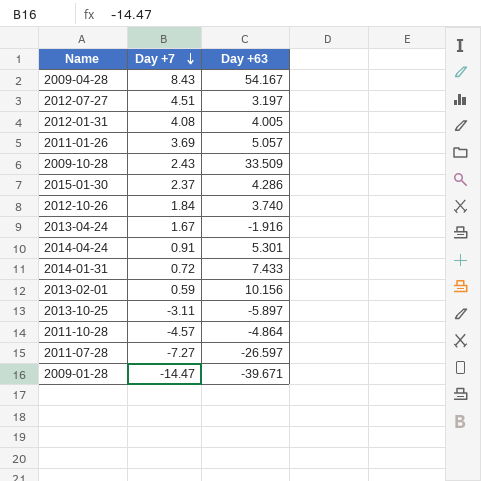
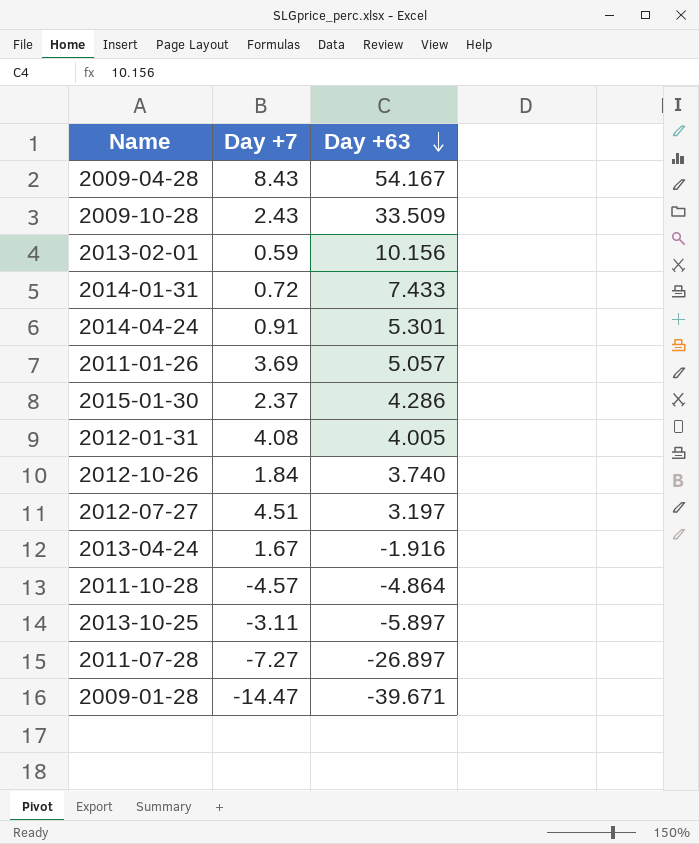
row order: Day +7 descending -> Day +63 descending
2011-07-28 | Day +63: -26.597 -> -26.897

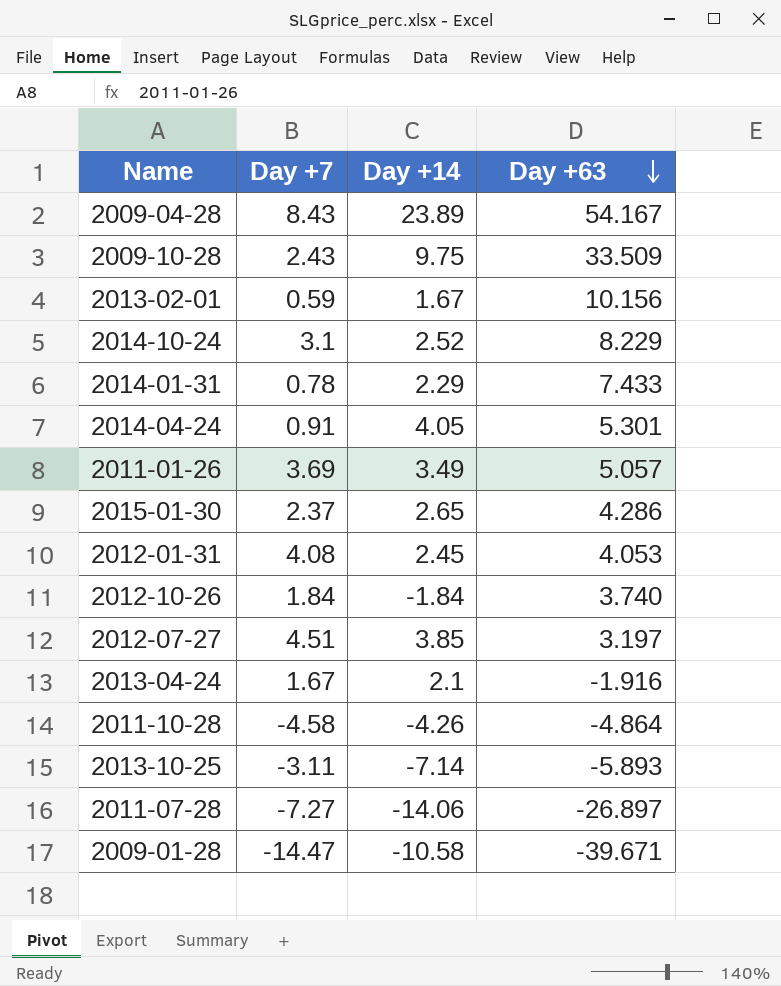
column Day +14 | position: none -> 3
row 2014-10-24: none -> 3.1 | 2.52 | 8.229
2014-01-31 | Day +7: 0.72 -> 0.78
2012-01-31 | Day +63: 4.005 -> 4.053
2011-10-28 | Day +7: -4.57 -> -4.58
2013-10-25 | Day +63: -5.897 -> -5.893

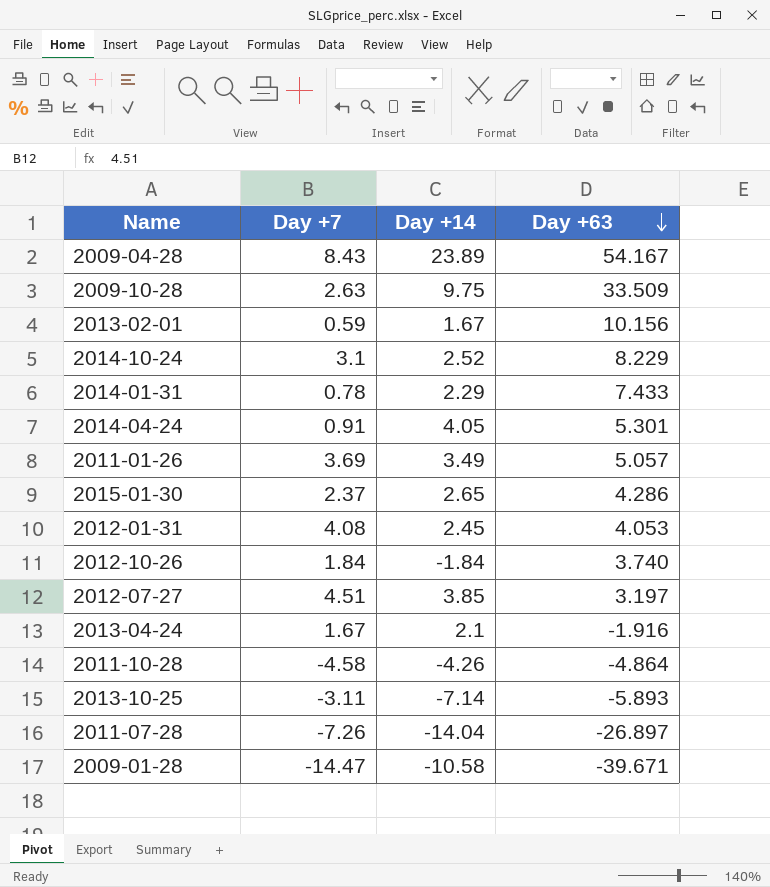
2009-10-28 | Day +7: 2.43 -> 2.63
2011-07-28 | Day +7: -7.27 -> -7.26
2011-07-28 | Day +14: -14.06 -> -14.04

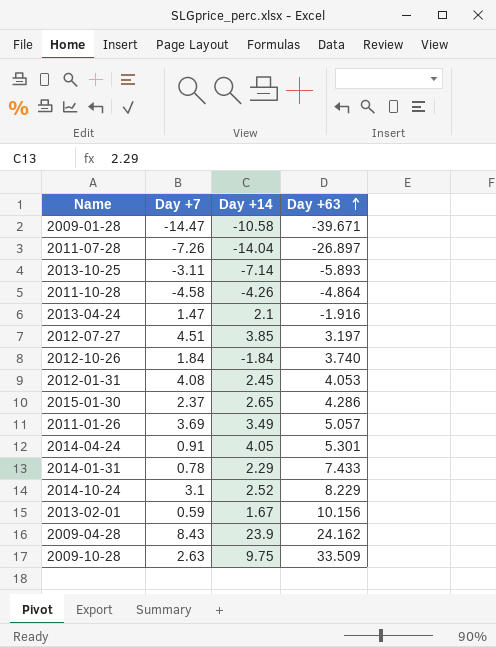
row order: Day +63 descending -> Day +63 ascending
2013-04-24 | Day +7: 1.67 -> 1.47
2009-04-28 | Day +14: 23.89 -> 23.9
2009-04-28 | Day +63: 54.167 -> 24.162

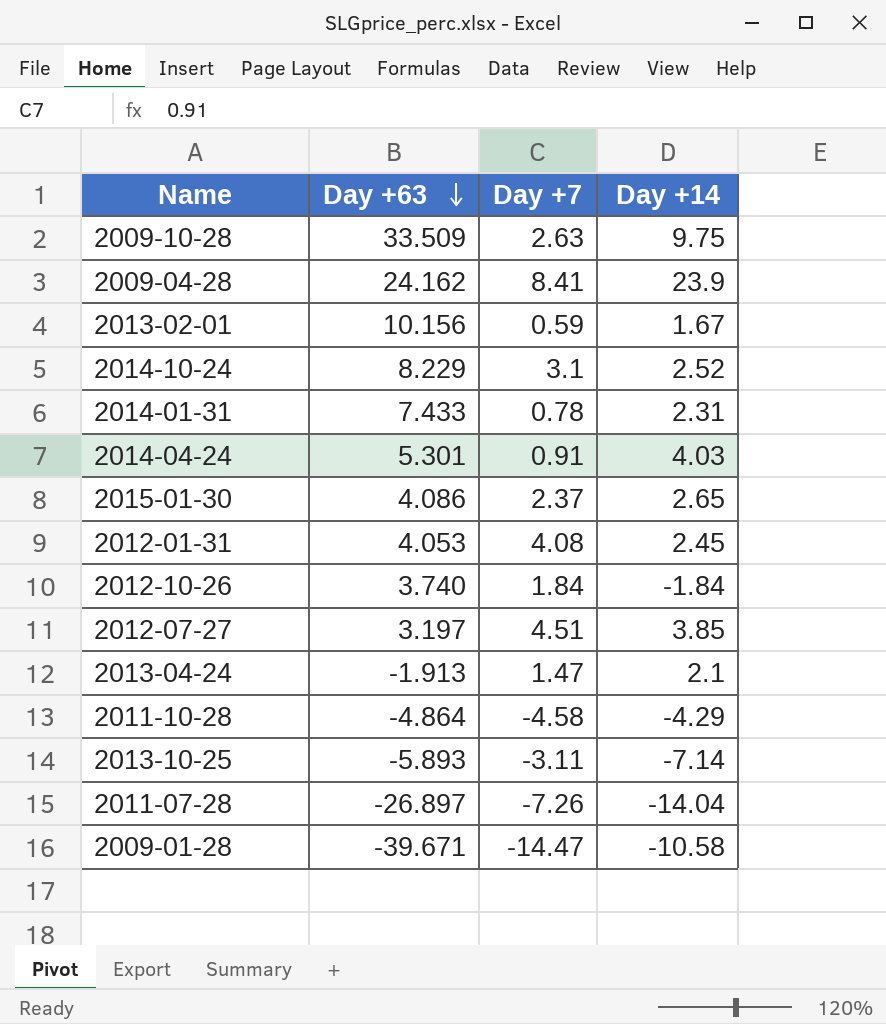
row order: Day +63 ascending -> Day +63 descending
column Day +63 | position: 4 -> 2
row 2011-01-26: 3.69 | 3.49 | 5.057 -> none
2009-04-28 | Day +7: 8.43 -> 8.41
2014-01-31 | Day +14: 2.29 -> 2.31
2014-04-24 | Day +14: 4.05 -> 4.03
2015-01-30 | Day +63: 4.286 -> 4.086
2013-04-24 | Day +63: -1.916 -> -1.913
2011-10-28 | Day +14: -4.26 -> -4.29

━━━━━━

# Required work:
Transcribe exactly the lines that go from the one holding "2012-01-31 | Day +63: 4.005 -> 4.053" through the last line of the entries, both included, and nothing besides them. Do not include any pictures.

# Exercise answer:
2012-01-31 | Day +63: 4.005 -> 4.053
2011-10-28 | Day +7: -4.57 -> -4.58
2013-10-25 | Day +63: -5.897 -> -5.893

2009-10-28 | Day +7: 2.43 -> 2.63
2011-07-28 | Day +7: -7.27 -> -7.26
2011-07-28 | Day +14: -14.06 -> -14.04

row order: Day +63 descending -> Day +63 ascending
2013-04-24 | Day +7: 1.67 -> 1.47
2009-04-28 | Day +14: 23.89 -> 23.9
2009-04-28 | Day +63: 54.167 -> 24.162

row order: Day +63 ascending -> Day +63 descending
column Day +63 | position: 4 -> 2
row 2011-01-26: 3.69 | 3.49 | 5.057 -> none
2009-04-28 | Day +7: 8.43 -> 8.41
2014-01-31 | Day +14: 2.29 -> 2.31
2014-04-24 | Day +14: 4.05 -> 4.03
2015-01-30 | Day +63: 4.286 -> 4.086
2013-04-24 | Day +63: -1.916 -> -1.913
2011-10-28 | Day +14: -4.26 -> -4.29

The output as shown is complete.